━━━━━ Data section ━━━━━

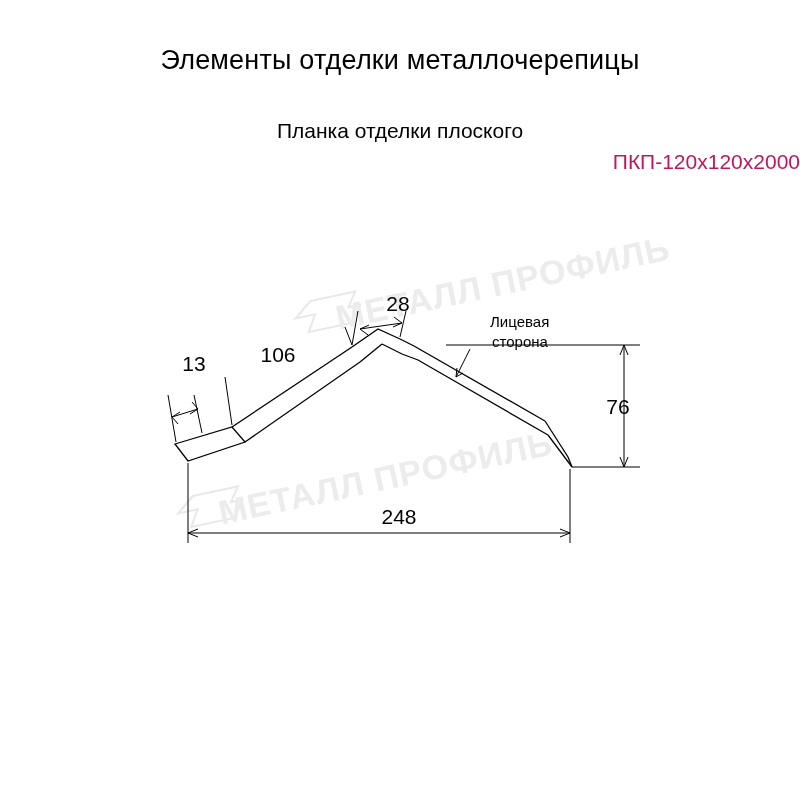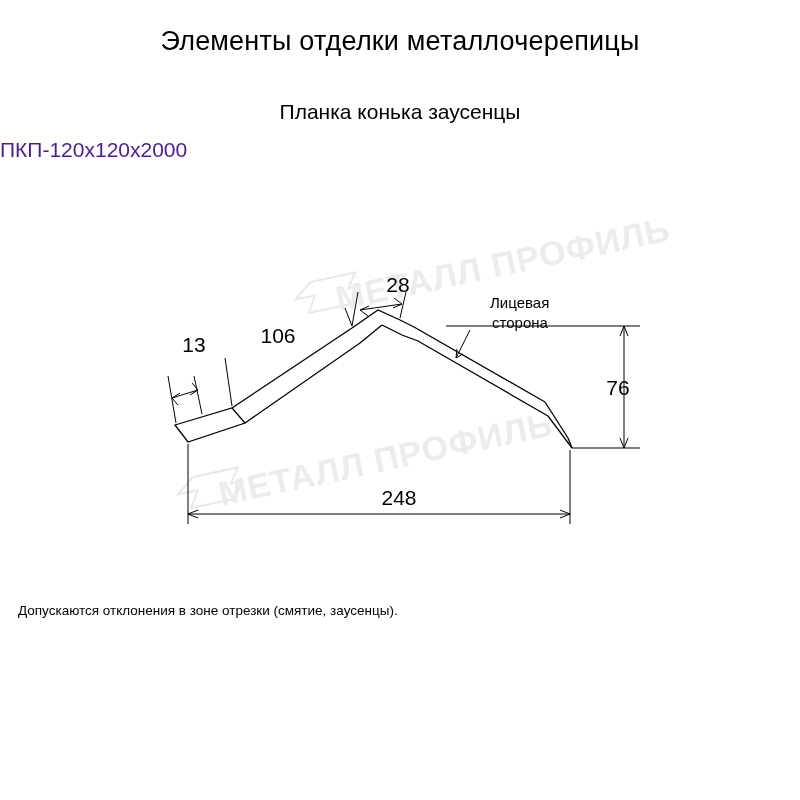--- a/index.html
+++ b/index.html
@@ -12,20 +12,21 @@
     background: #ffffff;
     font-family: "Liberation Sans", sans-serif;
     color: #000000;
     position: relative;
     overflow: hidden;
   }
   .page {
     position: relative;
     width: 800px;
     height: 637px;
+    margin-top: 19px;
   }
   .title {
     position: absolute;
     top: 26px;
     left: 0;
     width: 800px;
     text-align: center;
     font-size: 27px;
     letter-spacing: 0.2px;
     color: #000;
@@ -34,26 +35,26 @@
     position: absolute;
     top: 100px;
     left: 0;
     width: 800px;
     text-align: center;
     font-size: 21px;
     color: #000;
   }
   .code {
     position: absolute;
-    top: 138px;
+    top: 131px;
     left: 0;
     width: 800px;
-    text-align: left;
+    text-align: right;
     font-size: 21px;
-    color: #4c1d95;
+    color: #be185d;
   }
   .drawing {
     position: absolute;
     top: 180px;
     left: 0;
     width: 800px;
     height: 420px;
   }
   .footer {
     position: absolute;
@@ -87,21 +88,21 @@
     fill: #ececec;
     letter-spacing: 1px;
   }
 </style>
 </head>
 <body>
 
 <div class="page">
 
   <div class="title">Элементы отделки металлочерепицы</div>
-  <div class="subtitle">Планка конька заусенцы</div>
+  <div class="subtitle">Планка отделки плоского</div>
   <div class="code">ПКП-120х120х2000</div>
 
   <div class="drawing">
     <svg width="800" height="420" viewBox="0 0 800 420">
 
       <g transform="rotate(-12 400 130)">
         <g>
           <path class="wm" d="M300 98 l18 -14 h46 l-10 14 h12 l-12 16 h-44 l10 -16 z"></path>
         </g>
         <text class="wm-text" x="340" y="118">МЕТАЛЛ ПРОФИЛЬ</text>
@@ -181,16 +182,15 @@
         <path d="M188 334 L570 334"></path>
         <path d="M188 334 l10 -4 M188 334 l10 4"></path>
         <path d="M570 334 l-10 -4 M570 334 l-10 4"></path>
       </g>
       <text class="dim-text" x="399" y="325" text-anchor="middle">248</text>
 
     </svg>
   </div>
 
   <div class="footer">
-    <div>Допускаются отклонения в зоне отрезки (смятие, заусенцы).</div>
   </div>
 
 </div>
 
 </body></html>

━━━━━

* _Assigned task_: What is needed is every line of the records above that contains the word "align".

* _Solved problem_:
     text-align: center;
     text-align: center;
-    text-align: left;
+    text-align: right;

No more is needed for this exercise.